_REQUIREMENT_: Your answer should repeat every line of the records below in which the word "padding" appears.

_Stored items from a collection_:
####
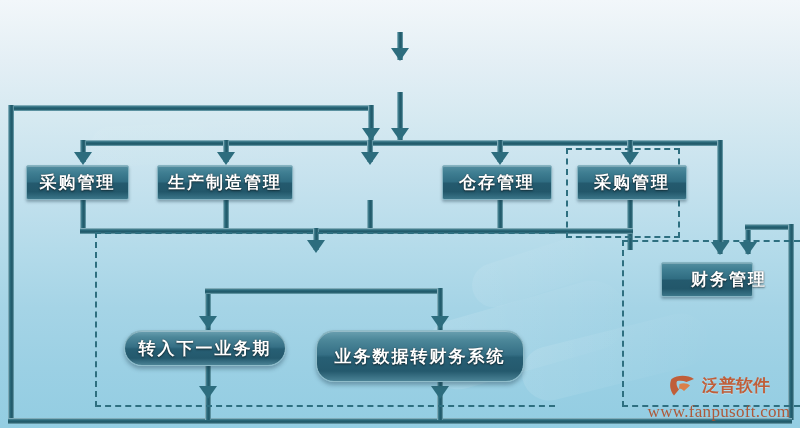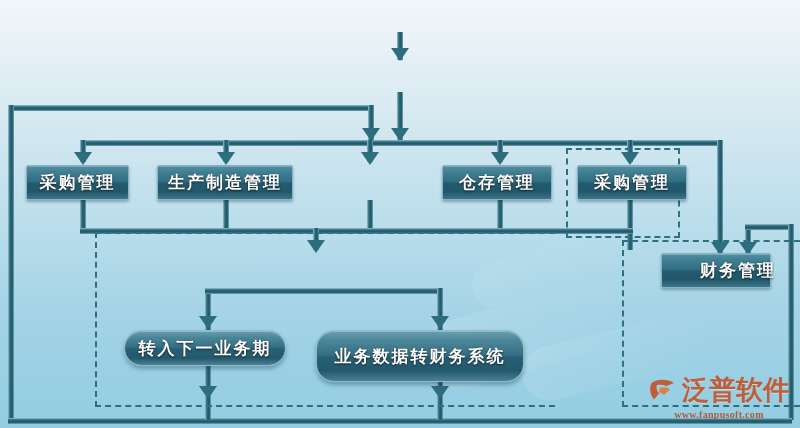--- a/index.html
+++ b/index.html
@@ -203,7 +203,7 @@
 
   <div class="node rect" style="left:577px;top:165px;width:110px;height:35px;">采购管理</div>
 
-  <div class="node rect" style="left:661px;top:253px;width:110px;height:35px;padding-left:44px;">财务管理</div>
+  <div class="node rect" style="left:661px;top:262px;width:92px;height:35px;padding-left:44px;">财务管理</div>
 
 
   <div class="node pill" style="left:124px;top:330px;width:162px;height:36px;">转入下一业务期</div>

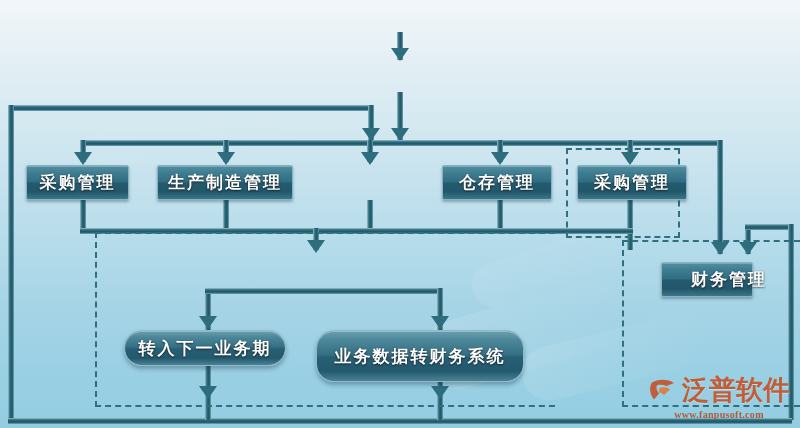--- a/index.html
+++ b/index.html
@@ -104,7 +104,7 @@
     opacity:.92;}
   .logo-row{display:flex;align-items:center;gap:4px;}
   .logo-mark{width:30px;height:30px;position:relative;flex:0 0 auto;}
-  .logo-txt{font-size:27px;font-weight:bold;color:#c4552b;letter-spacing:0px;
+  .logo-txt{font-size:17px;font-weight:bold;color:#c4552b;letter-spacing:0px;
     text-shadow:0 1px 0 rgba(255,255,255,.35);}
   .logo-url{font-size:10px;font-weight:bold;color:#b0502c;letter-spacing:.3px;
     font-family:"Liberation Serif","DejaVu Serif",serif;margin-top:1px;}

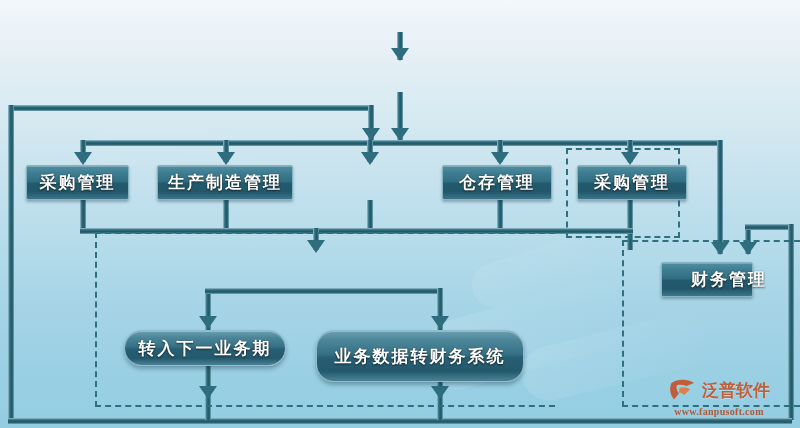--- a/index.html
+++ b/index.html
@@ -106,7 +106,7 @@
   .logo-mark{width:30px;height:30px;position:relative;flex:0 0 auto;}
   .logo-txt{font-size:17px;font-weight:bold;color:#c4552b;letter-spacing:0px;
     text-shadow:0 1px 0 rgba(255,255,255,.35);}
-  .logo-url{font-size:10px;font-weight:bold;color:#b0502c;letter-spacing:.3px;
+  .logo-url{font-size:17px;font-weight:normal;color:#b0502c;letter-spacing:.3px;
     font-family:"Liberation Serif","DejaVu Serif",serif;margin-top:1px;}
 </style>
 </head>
####
_REPLY_:
-  <div class="node rect" style="left:661px;top:253px;width:110px;height:35px;padding-left:44px;">财务管理</div>
+  <div class="node rect" style="left:661px;top:262px;width:92px;height:35px;padding-left:44px;">财务管理</div>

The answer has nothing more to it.